## Distributed training

This is an example of training GraphSage in a distributed fashion. To train GraphSage, it has four steps:

### Step 1: partition the graph.

The example provides a script to partition some builtin graphs such as Reddit and OGB product graph.
If we want to train GraphSage on 4 machines, we need to partition the graph into 4 parts.
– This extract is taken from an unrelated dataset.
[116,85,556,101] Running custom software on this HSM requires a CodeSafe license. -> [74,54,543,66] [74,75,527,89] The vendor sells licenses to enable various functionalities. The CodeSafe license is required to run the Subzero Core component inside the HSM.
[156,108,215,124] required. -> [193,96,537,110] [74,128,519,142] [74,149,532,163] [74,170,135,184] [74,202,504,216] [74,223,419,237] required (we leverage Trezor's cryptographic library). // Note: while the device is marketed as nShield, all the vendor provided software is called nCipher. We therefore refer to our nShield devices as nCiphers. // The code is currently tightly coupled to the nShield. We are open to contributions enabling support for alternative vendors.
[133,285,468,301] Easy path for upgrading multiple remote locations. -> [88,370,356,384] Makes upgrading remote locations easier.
We need to load some function from the parent directory.
```bash
export PYTHONPATH=$PYTHONPATH:..
```

In this example, we partition the OGB product graph into 4 parts with Metis. The partitions are balanced with respect to
the number of nodes, the number of edges and the number of labelled nodes.
```bash
# partition graph
python3 partition_graph.py --dataset ogb-product --num_parts 4 --balance_train --balance_edges
```

### Step 2: copy the partitioned data to the cluster

When copying data to the cluster, we recommend users to copy the partitioned data to NFS so that all worker machines
will be able to access the partitioned data.

### Step 3: run servers

To perform actual distributed training (running training jobs in multiple machines), we need to run
a server on each machine. Before running the servers, we need to update `ip_config.txt` with the right IP addresses.
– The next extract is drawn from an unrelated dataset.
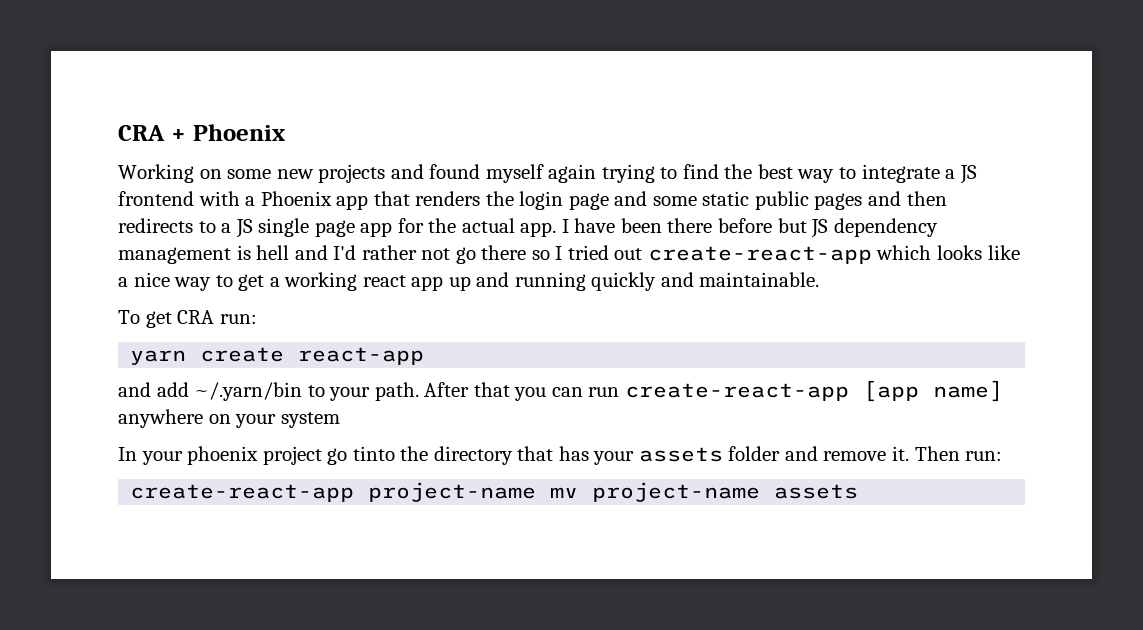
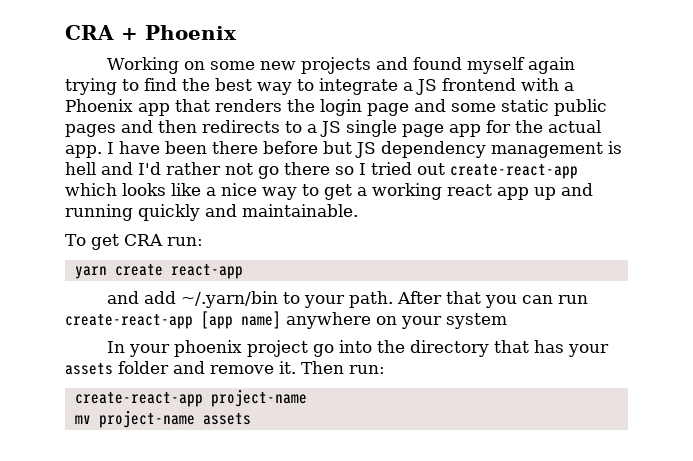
[352,446,395,461] tinto -> [338,340,372,353] into
(537, 492) none -> (307, 398) //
On each of the machines, set the following environment variables.

```bash
export DGL_ROLE=server
export DGL_IP_CONFIG=ip_config.txt
export DGL_CONF_PATH=data/ogb-product.json
export DGL_NUM_CLIENT=4
```

```bash
# run server on machine 0
export DGL_SERVER_ID=0
python3 train_dist.py

# run server on machine 1
export DGL_SERVER_ID=1
python3 train_dist.py

# run server on machine 2
export DGL_SERVER_ID=2
python3 train_dist.py

# run server on machine 3
export DGL_SERVER_ID=3
python3 train_dist.py
```

### Step 4: run trainers
We run a trainer process on each machine. Here we use Pytorch distributed. We need to use pytorch distributed launch to run each trainer process.
Pytorch distributed requires one of the trainer process to be the master. Here we use the first machine to run the master process.

```bash
# set the DistGraph in distributed mode
export DGL_DIST_MODE="distributed"
# run client on machine 0
python3 -m torch.distributed.launch --nproc_per_node=1 --nnodes=4 --node_rank=0 --master_addr="172.31.16.250" --master_port=1234 train_dist.py --graph-name ogb-product --ip_config ip_config.txt --num-epochs 3 --batch-size 1000 --lr 0.1
# run client on machine 1
python3 -m torch.distributed.launch --nproc_per_node=1 --nnodes=4 --node_rank=1 --master_addr="172.31.16.250" --master_port=1234 train_dist.py --graph-name ogb-product --ip_config ip_config.txt --num-epochs 3 --batch-size 1000 --lr 0.1
# run client on machine 2
python3 -m torch.distributed.launch --nproc_per_node=1 --nnodes=4 --node_rank=2 --master_addr="172.31.16.250" --master_port=1234 train_dist.py --graph-name ogb-product --ip_config ip_config.txt --num-epochs 3 --batch-size 1000 --lr 0.1
# run client on machine 3
python3 -m torch.distributed.launch --nproc_per_node=1 --nnodes=4 --node_rank=3 --master_addr="172.31.16.250" --master_port=1234 train_dist.py --graph-name ogb-product --ip_config ip_config.txt --num-epochs 3 --batch-size 1000 --lr 0.1
```

## Distributed code runs in the standalone mode

The standalone mode is mainly used for development and testing. The procedure to run the code is much simpler.

### Step 1: graph construction.

When testing the standalone mode of the training script, we should construct a graph with one partition.
```bash
python3 partition_graph.py --dataset ogb-product --num_parts 1
```

### Step 2: run the training script

```bash
python3 train_dist.py --graph-name ogb-product --ip_config ip_config.txt --num-epochs 3 --batch-size 1000 --conf_path data/ogb-product.json --standalone
```

Note: please ensure that all environment variables shown above are unset if they were set for testing distributed training.